Run through the records and show each line that includes the string "iulie".

===== GIVEN RECORDS

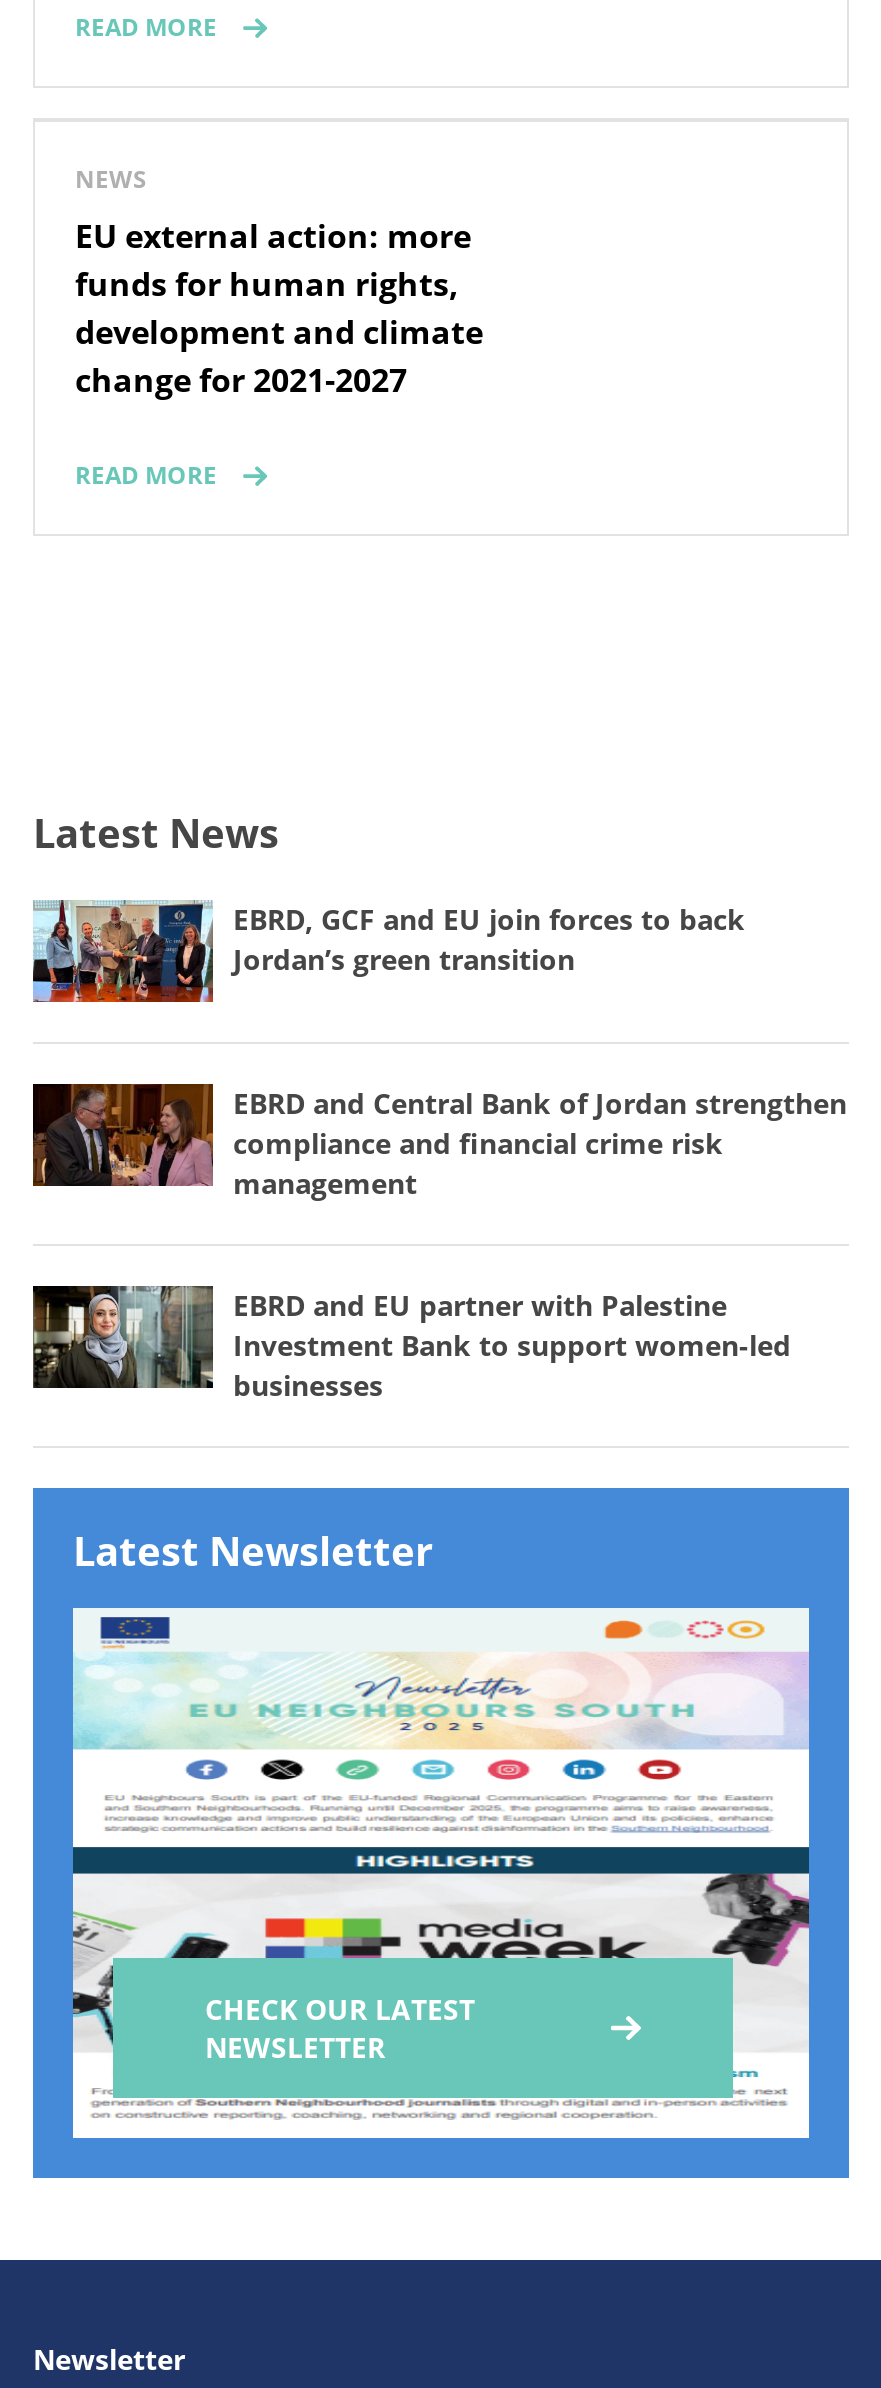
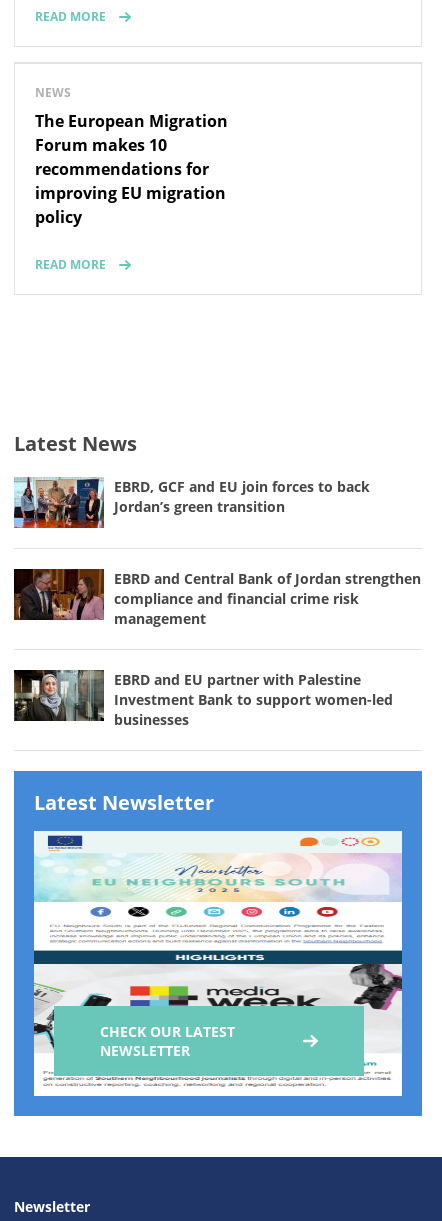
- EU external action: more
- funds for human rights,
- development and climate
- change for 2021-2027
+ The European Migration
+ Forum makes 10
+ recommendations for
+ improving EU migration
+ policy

==========
===== GIVEN RECORDS

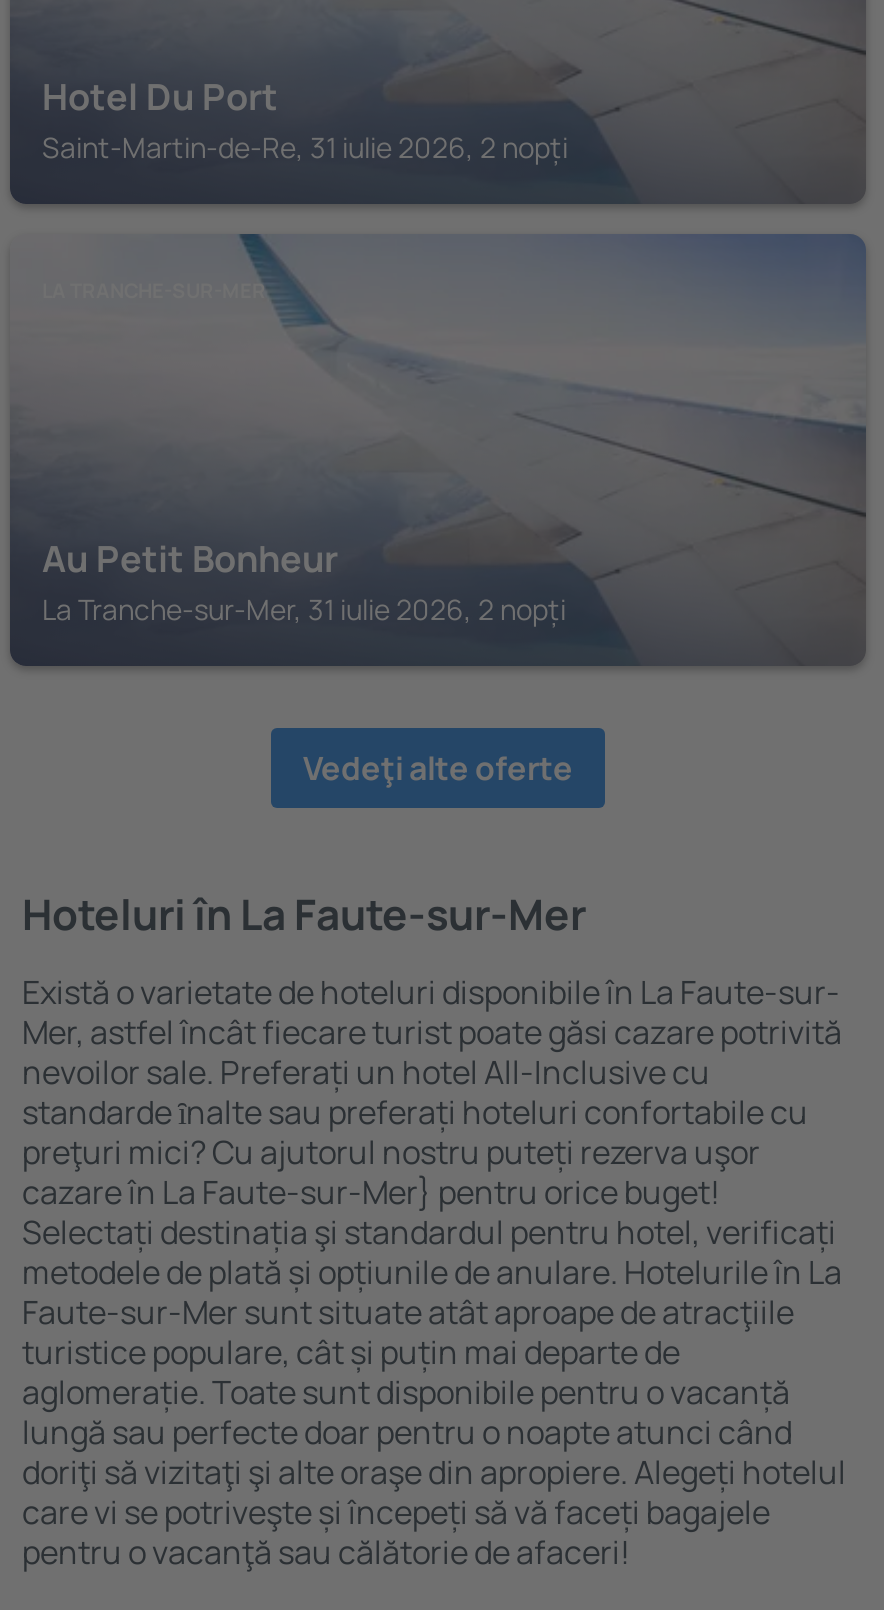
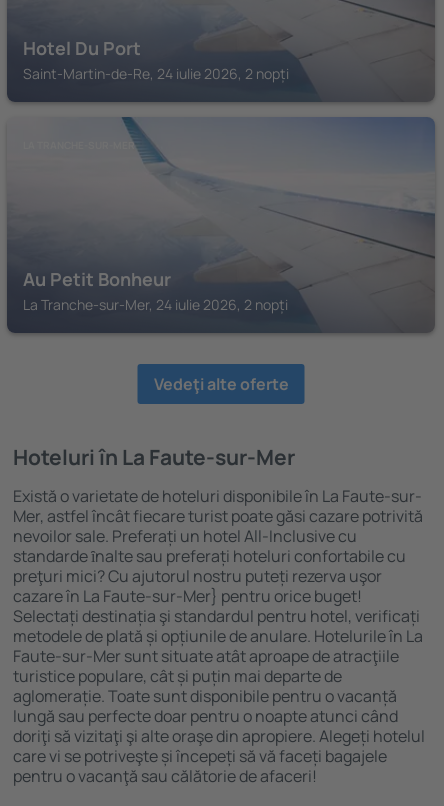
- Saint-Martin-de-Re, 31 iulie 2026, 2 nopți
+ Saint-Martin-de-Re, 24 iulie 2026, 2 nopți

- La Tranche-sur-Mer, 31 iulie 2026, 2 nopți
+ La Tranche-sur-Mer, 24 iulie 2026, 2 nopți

==========

- **SOLUTION FOR THIS PROBLEM**
- Saint-Martin-de-Re, 31 iulie 2026, 2 nopți
+ Saint-Martin-de-Re, 24 iulie 2026, 2 nopți
- La Tranche-sur-Mer, 31 iulie 2026, 2 nopți
+ La Tranche-sur-Mer, 24 iulie 2026, 2 nopți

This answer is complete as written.